Reel Recovery cancer retreats foster passion for outdoors, sport and friendship
When Jacob Spears, a Warsaw resident, heard about the Reel Recovery cancer retreat, he was almost exclusively focused on learning to fly fish. That this was a cancer retreat designed for men was initially less of a reason to participate. Months later when reflecting on his experience, he is equally grateful for the valuable experience of comradery and commonality that he found among the group.
“I didn’t know what to expect,” Spears admits. “I had never fly fished before and I wanted to learn. But the entire experience ended up being better than I expected.”
Roughly one year ago Spears was diagnosed with testicular cancer, which had spread to a few lymph nodes. After undergoing surgery at Retreat Doctors’ Hospital in Richmond in late August, Spears received chemotherapy treatment at the Cancer Infusion Center at Riverside Tappahannock Hospital. His treatments lasted from September through Thanksgiving.
Spears was grateful to receive his chemo and follow up care closer to home and among such competent and compassionate staff. It was the staff at the Cancer Center who recommended Spears as a candidate for the Reel Recovery cancer retreat.
Reel Recovery is a national non-profit organization that offers free fly fishing retreats for men living with all forms of cancer. That includes men who are currently battling cancer to men who are many years post-treatment. There are a couple of Virginia retreats scheduled each year – typically one devoted to active military or veterans and another open to anyone. The retreat that Spears attended in May of 2019 took place in Syria, Virginia.
Reel Recovery was founded in 2003 by a group of avid fly-fishers, inspired by their friend’s ongoing battle with brain cancer. Witnessing first-hand the beneficial impact fly fishing provided their friend, they created Reel Recovery to provide the same opportunity for other men battling the disease. The organization combines expert fly fishing instruction with directed “courageous conversations” to give men a unique opportunity to share their stories, learn a new skill, form lasting friendships, and gain renewed hope as they confront the challenges of cancer.

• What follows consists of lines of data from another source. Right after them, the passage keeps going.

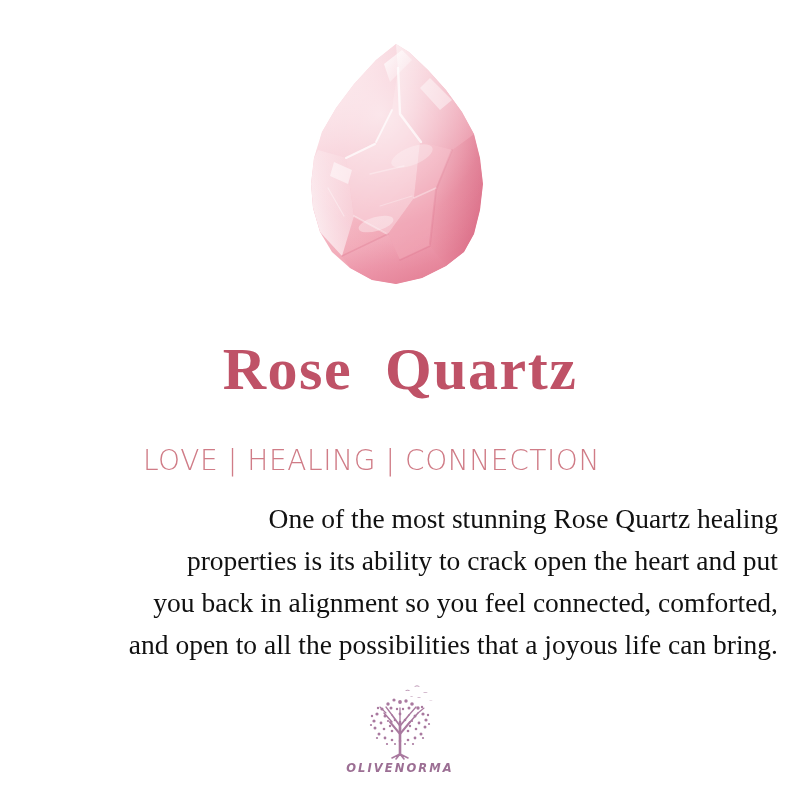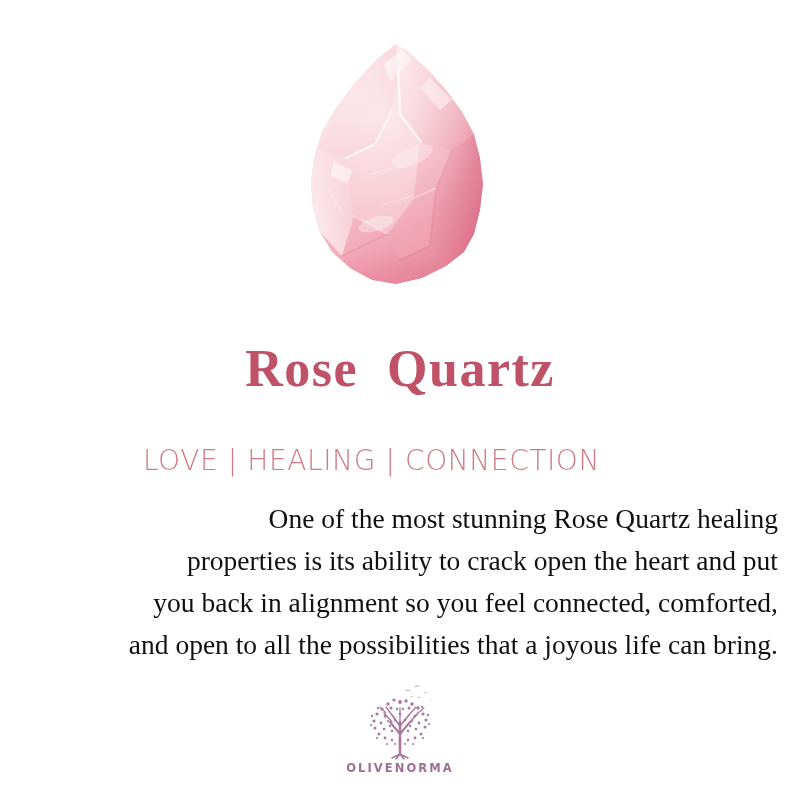"Rose Quartz" #product-title { font-size: 52px -> 60px }
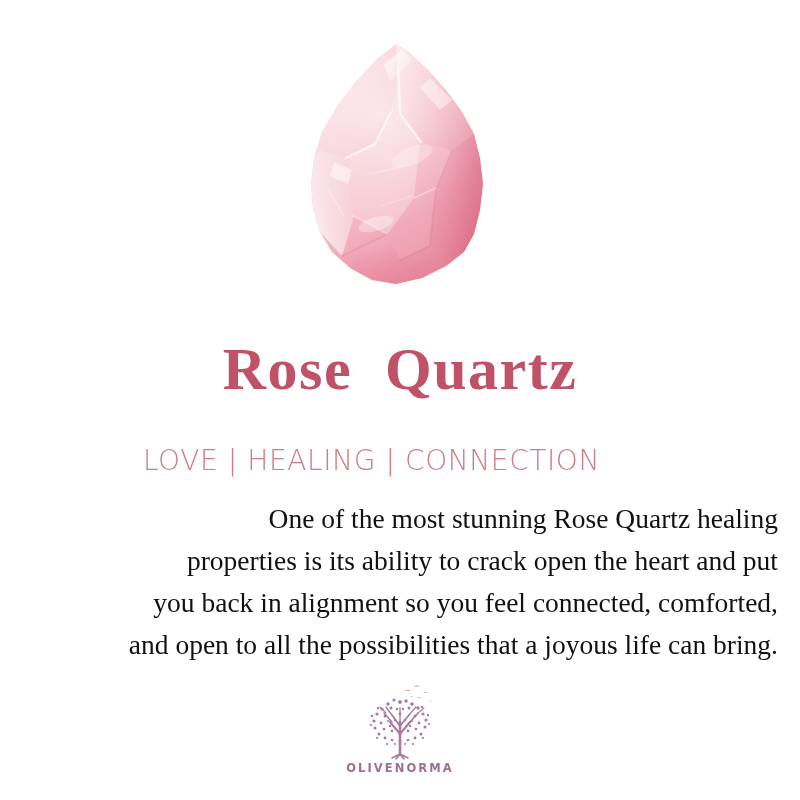"OLIVENORMA" span { font-style: none -> italic }
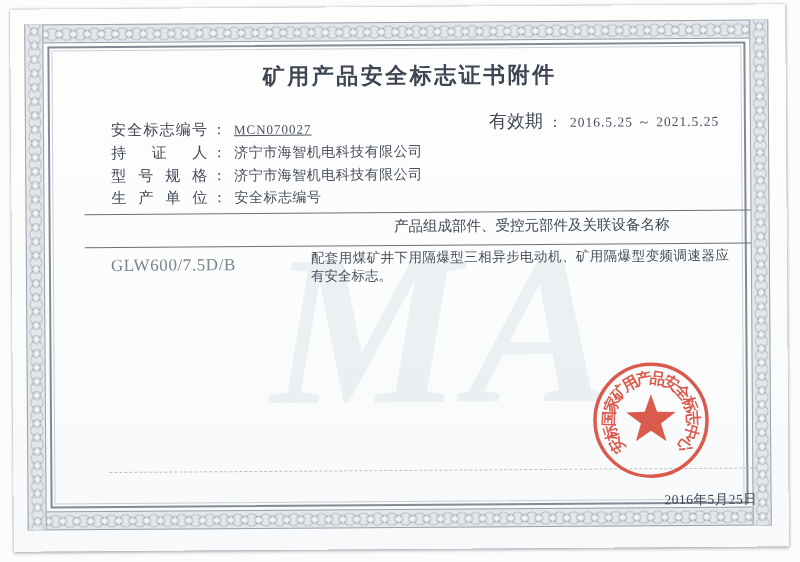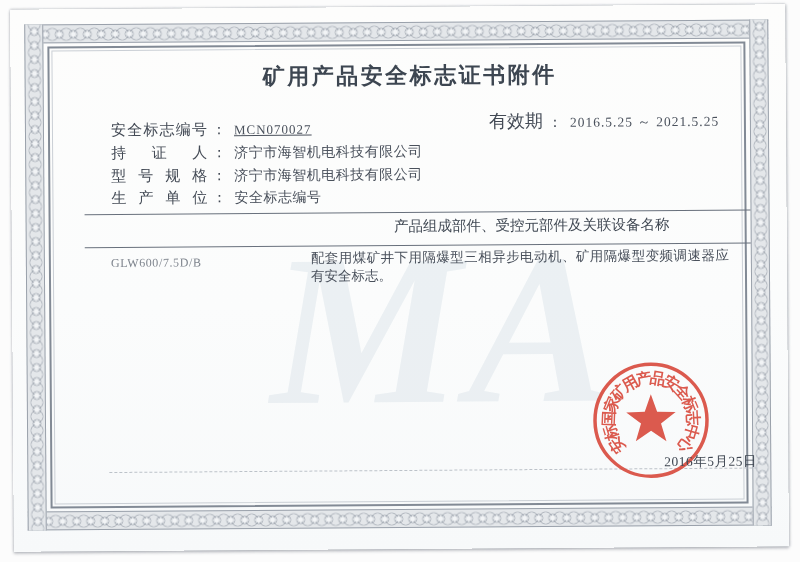"GLW600/7.5D/B" .td-model { font-size: 12px -> 17px }
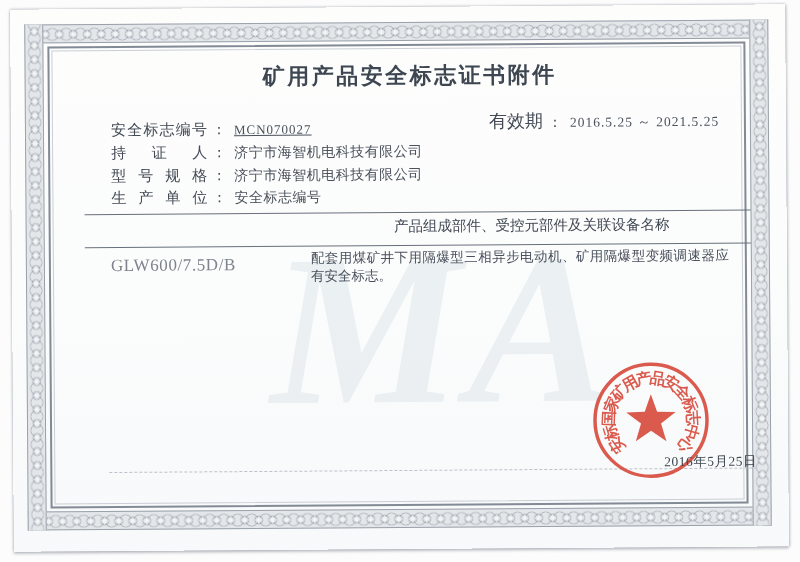"2016年5月25日" .issue-date { top: 448px -> 486px }
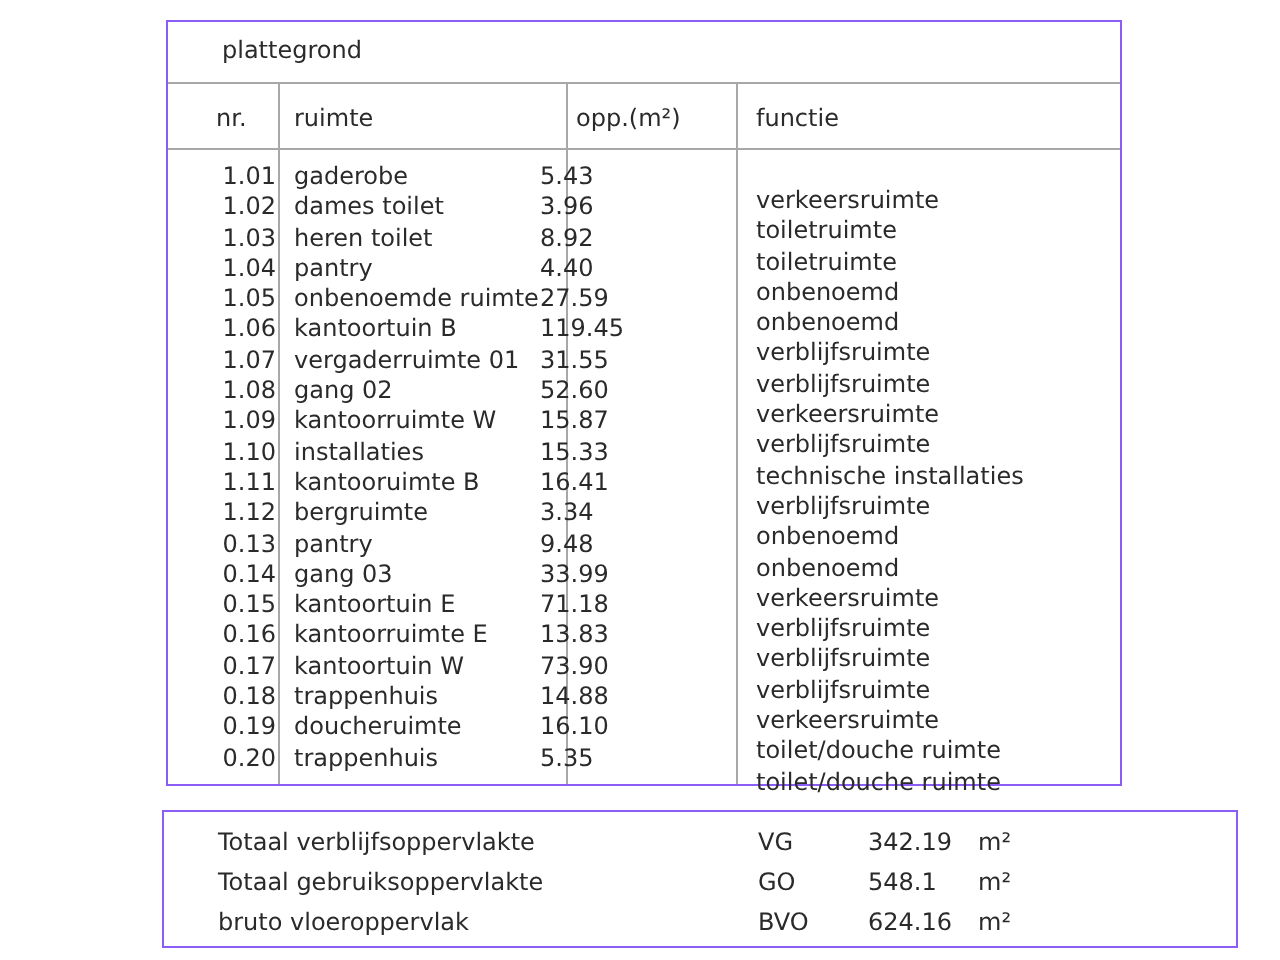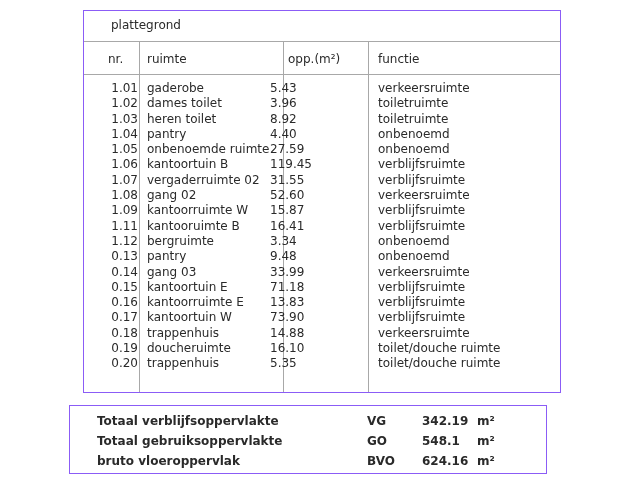"verkeersruimte" .c-functie { margin-top: none -> 12px }
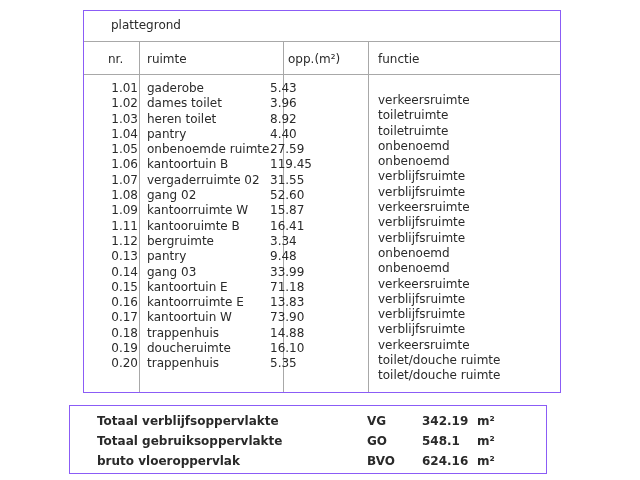"vergaderruimte 02" span.c-ruimte { text: 02 -> 01 }
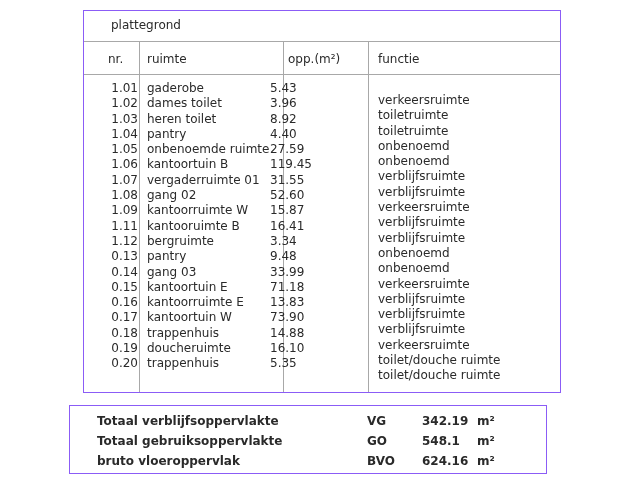"1.10" div.row { html: none -> <div> <span>1.10</span> <span>installaties</span> <span>15.33</span> <span>technische installaties</span> </div> }
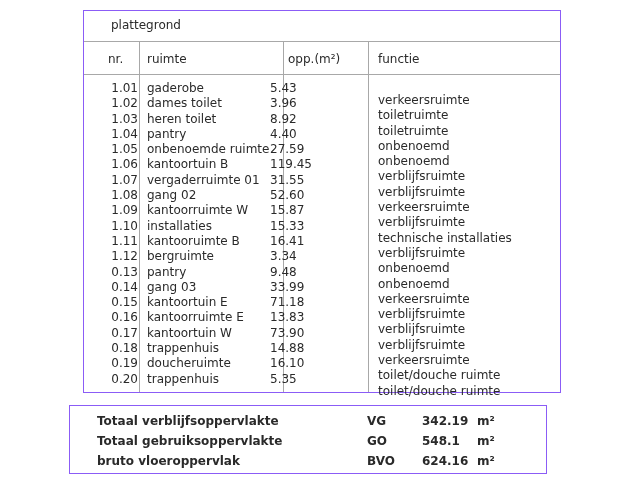"Totaal verblijfsoppervlakte" #totals { font-weight: bold -> none; left: 69px -> 81px; width: 478px -> 538px }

While Spears was looking forward to learning to fish, he was not aware of the impact that the many courageous conversations would have on his own cancer journey and retreat experience. Interspersed with fishing instruction, facilitators would lead conversations for the entire group of men. Each retreat is capped at roughly 14 participants to encourage a sense of intimacy and rapport among the group.
“Men, by nature, don’t talk about feelings a lot,” admits Spears. “To watch the group open up and share was amazing. There was so much to learn [from each other], especially about the questions you’re afraid to ask.”
Spears also learned that men don’t have to experience the same cancer journey to have a bond. For Spears, he knew his testicular cancer was “behind him” when he finished treatment. But he quickly learned that no one at the retreat cared where you were on the cancer journey. There was still value in sharing what you had been through, talking about the struggles and finding a sense of community among the group.
As for the fishing, Spears was impressed with the caliber of training. Each participant had a guide and was given complete instruction. Spears said there was not a lot of anxiety in learning to fly fish because they provided a lot of help. He’s been trying to find equipment and time to continue the hobby since the retreat.
Spears has also become an advocate for the Reel Recovery retreat experience. He believes it is important for men to learn how to enjoy themselves, no matter how recent or long ago their experience with cancer.
“If a guy has cancer and any interest in the outdoors, he needs to go,” Spears says.
He knows first-hand how valuable the experience can be.